No, she wants to have her cake and eat it too


----------



## AKIRA (Jun 2, 2010)

nova1970sb said:


> one thing to i did ask her if she was done and we were over, and she said no. do you think that changes anything?



Yeah man think about that for a sec.  She has hurt you and needs a break or whatever.  What exactly is she re-evaluating?  What is that process?  She wants to miss you?  She wants to see what life is like without you?  Its complete bullshit and disrespectful.  No one who cares about you to the point of love needs to re-establish SHIT.  They should value you in their lives and protect it.  

I am going through the same thing right now.  When you step out of the box and take a peek, it doesnt add up.


----------



## nova1970sb (Jun 2, 2010)

eh, you guys are probly right


----------



## jmorrison (Jun 3, 2010)

Akira and Nova,

After reading my last post, I think it came off as a little insensitive.  I don't mean it that way.  What you guys are going through fucking SUCKS to say the least.  Try it after 8 years of marriage.  Sometimes we take it for granted that those we love have equal feelings for us, and it sucks when we find out that we were alone in the commitment.  
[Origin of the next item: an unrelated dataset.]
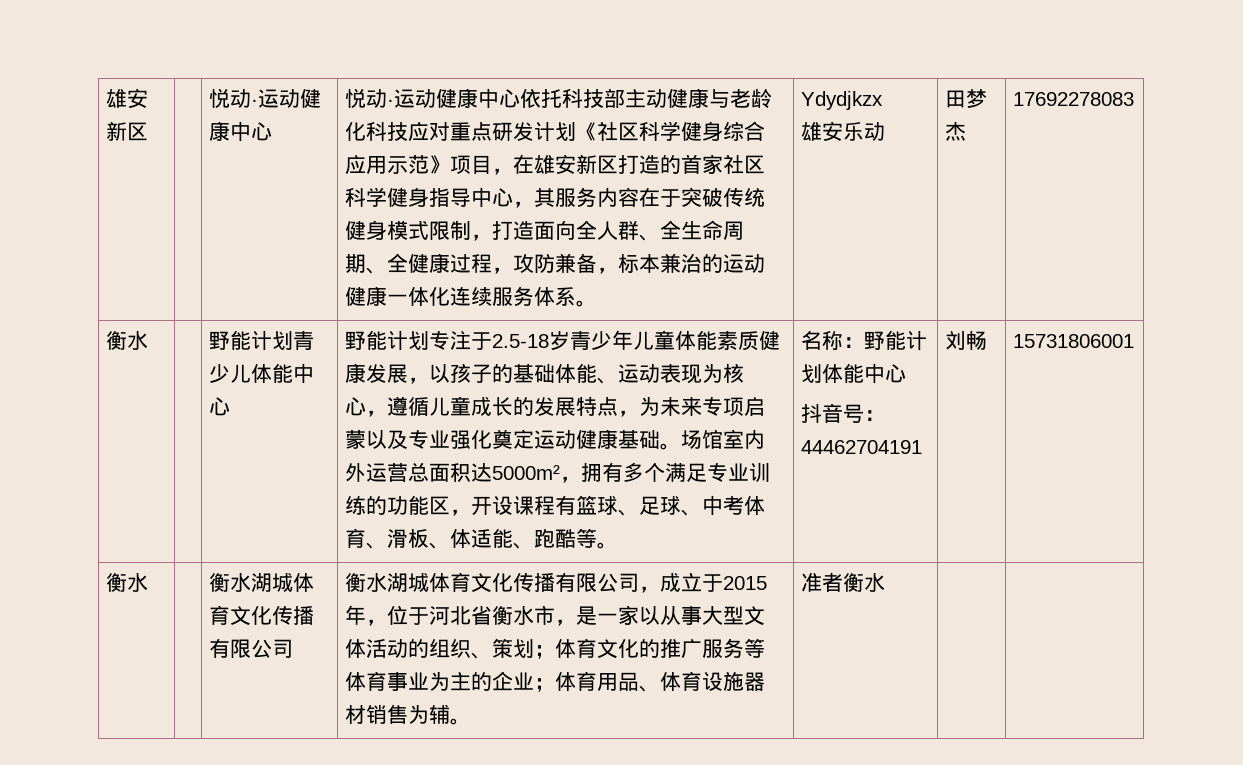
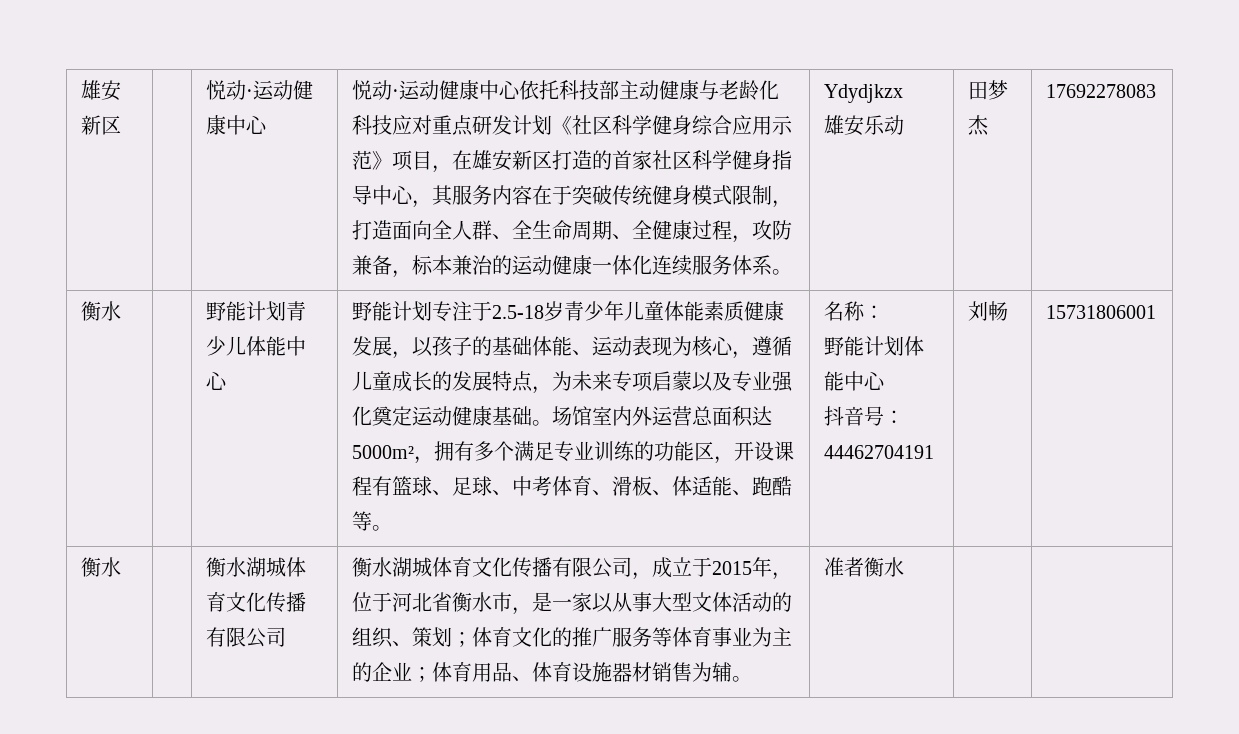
- 名称：野能计划体能中心
+ 名称：
+ 野能计划体能中心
I mean it though, even though my world was completely shattered by it, it wasnt as big of a deal as I thought.  8 years of marriage and being in love, and I was completely over her in 6 months.
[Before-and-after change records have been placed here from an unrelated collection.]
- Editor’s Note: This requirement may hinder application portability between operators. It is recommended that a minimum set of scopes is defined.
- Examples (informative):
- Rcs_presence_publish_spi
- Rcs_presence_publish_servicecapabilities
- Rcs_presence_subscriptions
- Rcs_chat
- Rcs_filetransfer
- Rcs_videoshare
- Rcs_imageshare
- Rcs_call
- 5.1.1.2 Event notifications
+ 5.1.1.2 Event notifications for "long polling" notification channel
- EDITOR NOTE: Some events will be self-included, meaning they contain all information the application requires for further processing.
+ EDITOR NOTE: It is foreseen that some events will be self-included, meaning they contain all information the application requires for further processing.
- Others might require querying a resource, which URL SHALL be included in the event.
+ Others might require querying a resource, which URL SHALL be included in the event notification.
Nova, these guys ARE right.  She is saying that she isn't done so that she can keep you as an option in case whatever it is she has planned doesn't work out.  Women do not leave a happy relationship unless:
A) They think they have found something better
B) All of their friends are single and having fun, and they want to also
C) They are young and haven't sown their oats yet

I'm sorry it has to happen like this, but the very best thing you can do is tell her "Ok, lets have some time apart" and leave it at that.  Don't call her, don't myspace/facebook stalk her, or ask about her.  Write her off.  You don't want to know what she is doing anyway.  She will not be wasting her time being miserable about you, so don't you do the same.  Go live your life, and IF she comes back, you can make an intelligent decision then how you feel about it, and whether you would even want her back.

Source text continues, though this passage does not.